“I live on a boat, this is how much money I save on rent” – Newsweek | Gmx Pharm

I’m originally from Quebec, Canada where the winters are long and cold. I couldn’t imagine living on a boat back then. I was a car salesman with no trading knowledge or sailing knowledge.

But I was dying to see the world and decided to find a job that would allow me to travel. I got a job on the west coast of Canada, working for the Navy in network infrastructure from a base in Victoria, British Columbia.

I rented my first apartment but three months after arriving I discovered that there was a community of locals living on boats. I thought it would be such a cool way to live. At that time I was constantly away from home. I was regularly posted to other parts of the world, so I was rarely in my home.

Mike Fortin and Carly Jacobson. The couple bought a 38-foot Morgan 382 during the COVID-19 pandemic.
Mike Fortin/Carly Jacobson

In 2014, I decided to cancel my lease and use my life savings to buy a tiny boat for $15,000. It was a really cheap way of life. The ship was only 30 feet long and there weren’t many systems on board.

I didn’t have a fridge, I had an ice box. I didn’t have an electric water pump or hot water. If I wanted hot water, I had to boil it. Luckily the marina I docked at had showers, laundry and other utilities. It was a real hippie lifestyle and it was fun.

I left the boat after two and a half years. I knew I would be home a lot more and had to save up for a nicer ship with a few more amenities. I decided to sell everything and get an apartment for a few years.

I moved into a one-bedroom apartment that rented for $1,100 a month and I was paying about $200 in bills. Luckily, Canada has laws that limit how much landlords can increase their tenants’ rent so that my payments stayed the same for five years. However, I believe renting a similar apartment in the area would now cost at least $1,800.

I met Carly in August 2020. We hit it off straight away. This happened at the same time as the world entered the COVID-19 pandemic and we found that we were very much alike. None of us handled isolation well.

Our relationship was truly instant. It just felt like every moment was an adventure.
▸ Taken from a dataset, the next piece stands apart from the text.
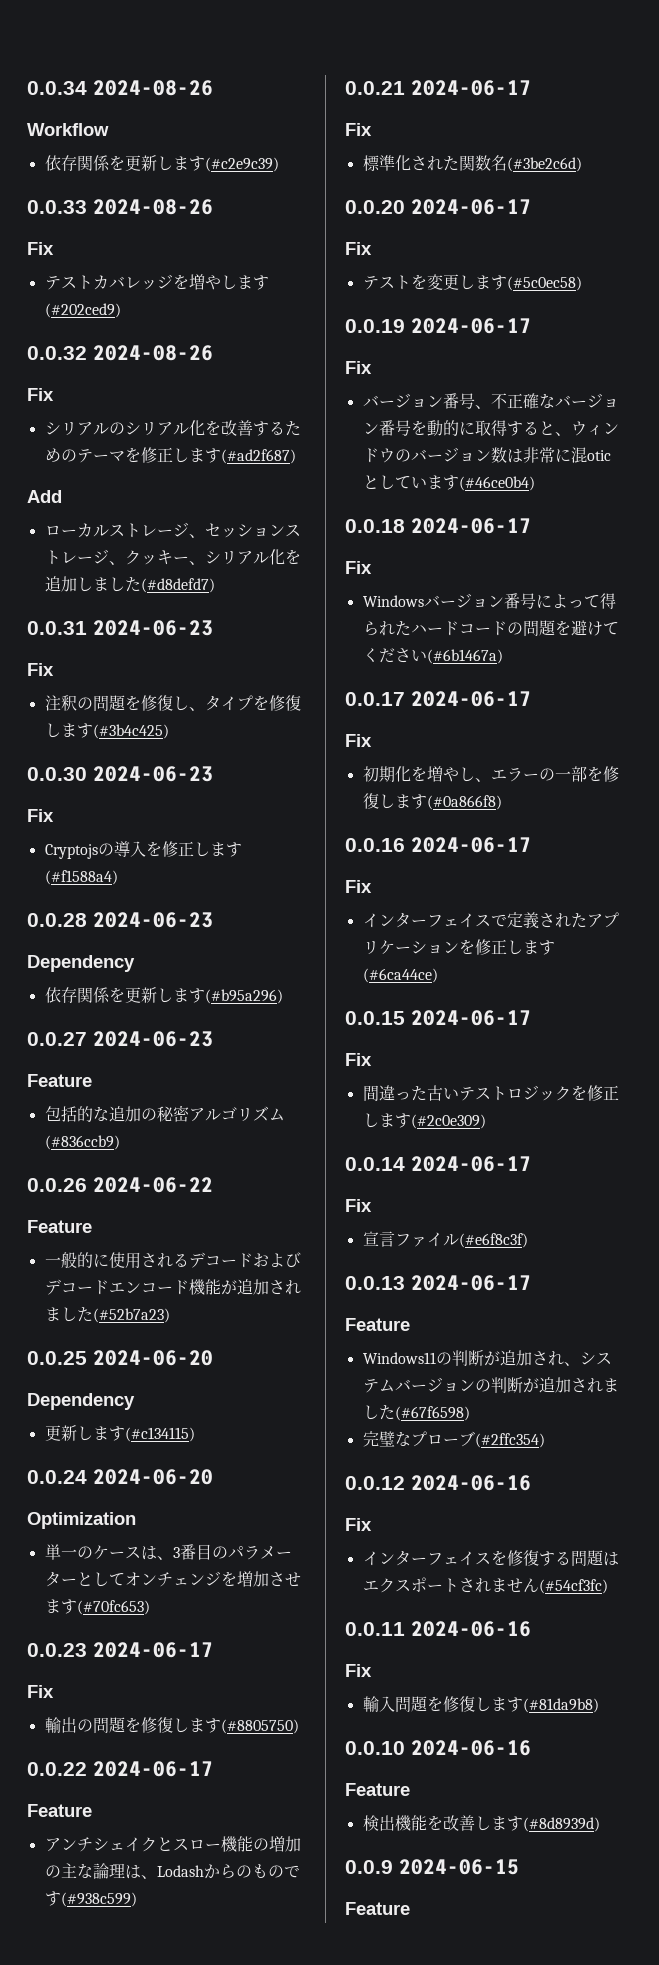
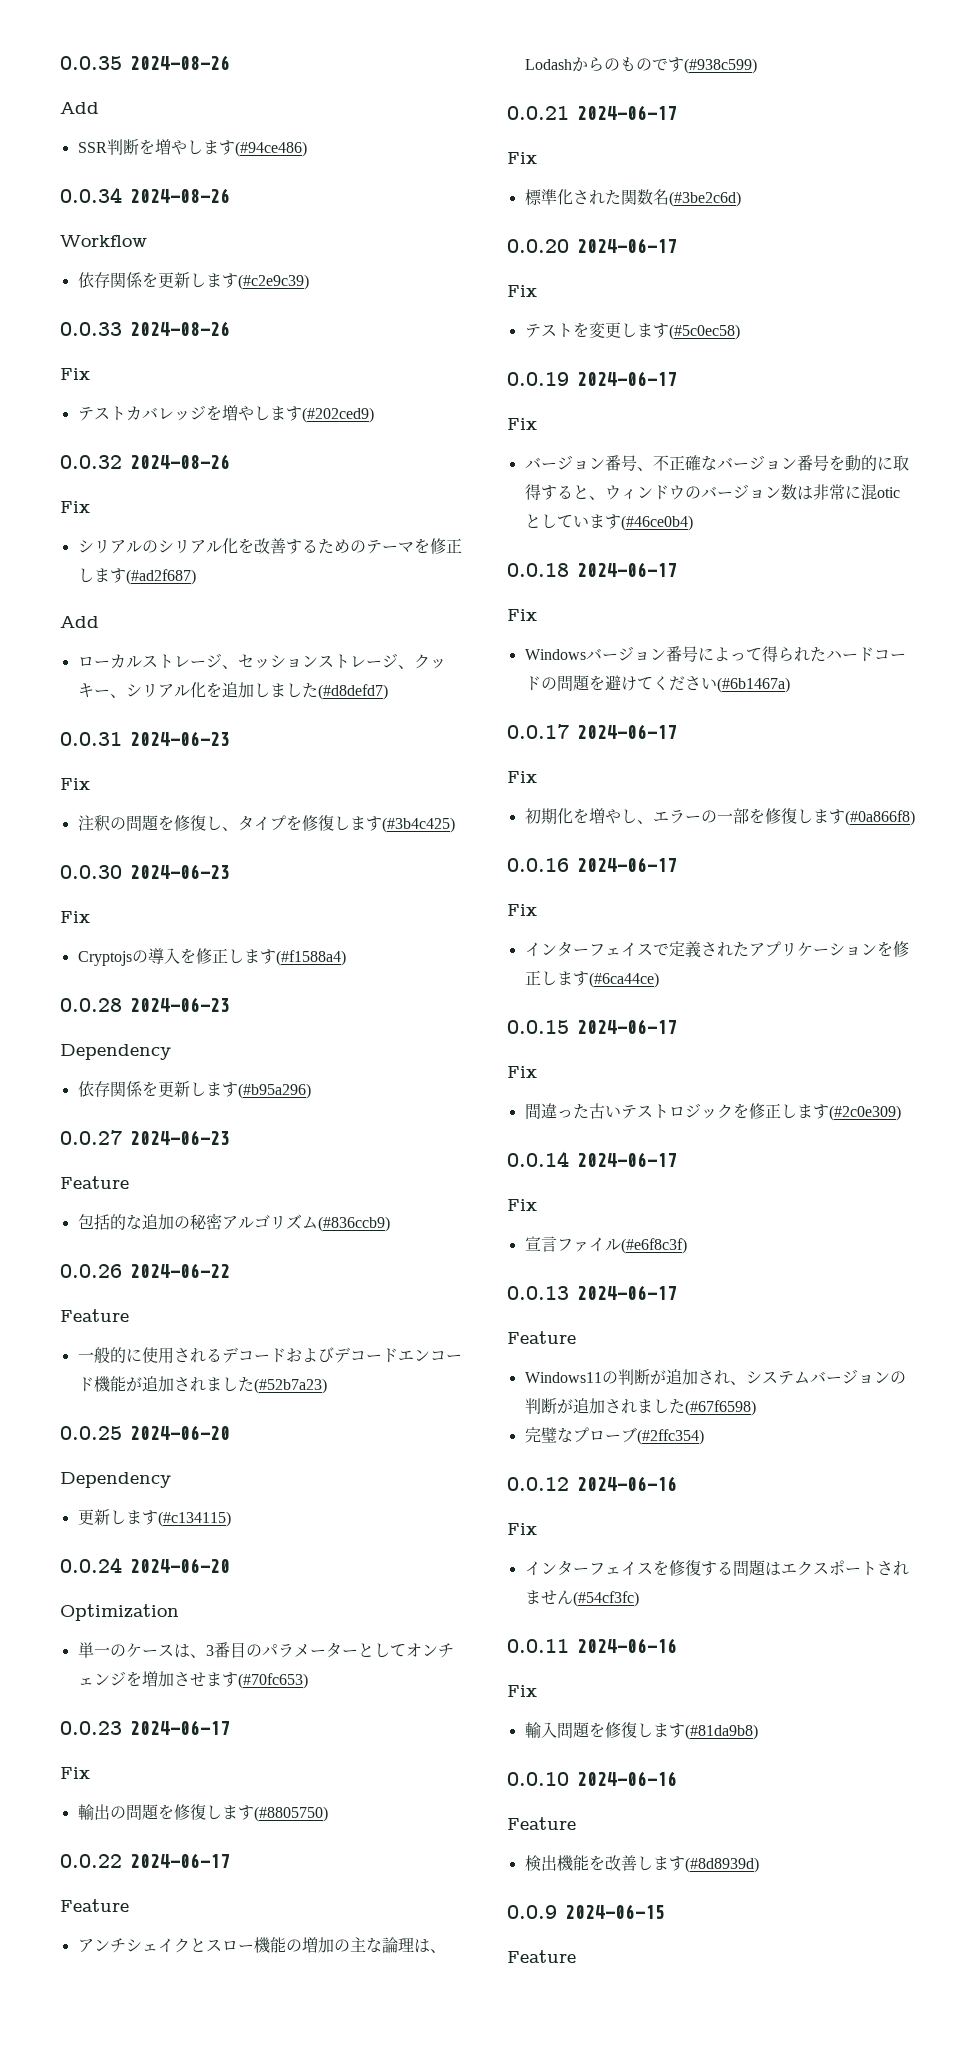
+ 0.0.35 2024-08-26
+ Add
+ SSR判断を増やします(#94ce486)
Carly had lived in her mother’s house and pursued a career that she was not passionate about. Shortly after we met, she decided to take a chance and move to the West Coast in her 20ft van.

mike fortin
mike fortin Mike lived in Quebec before joining the Canadian Navy.
Mike Fortin/Carly Jacobson

But as the pandemic continued and we became more and more isolated, we realized we didn’t want to live in the very expensive, tiny buildings we call houses that are filled with things we don’t think we need.

We really wanted to get rid of this dependency on renting or owning a home. If we both wanted to move in together, we think it would have cost up to $2,000 in rent, plus a few hundred dollars more in bills.

The thought of being on a boat and having the freedom to go where we wanted felt so liberating. And with the idea of ​​saving money every month, it just made sense to change our lifestyle.

Everything was settled within a month of the decision. We only had a few weeks to sell everything, vacate the apartment and move onto the boat. We had purchased a 38 foot Morgan 382 which had all the systems and amenities we needed.

It is a sailing boat, but the ship has a 30 hp diesel engine that allows us to sail even when there is no wind. We can use the marina to connect the boat to a power source but when we are at sea we have batteries powered by solar panels so we are completely self sufficient. There is enough electricity to run our fridge and water pumps.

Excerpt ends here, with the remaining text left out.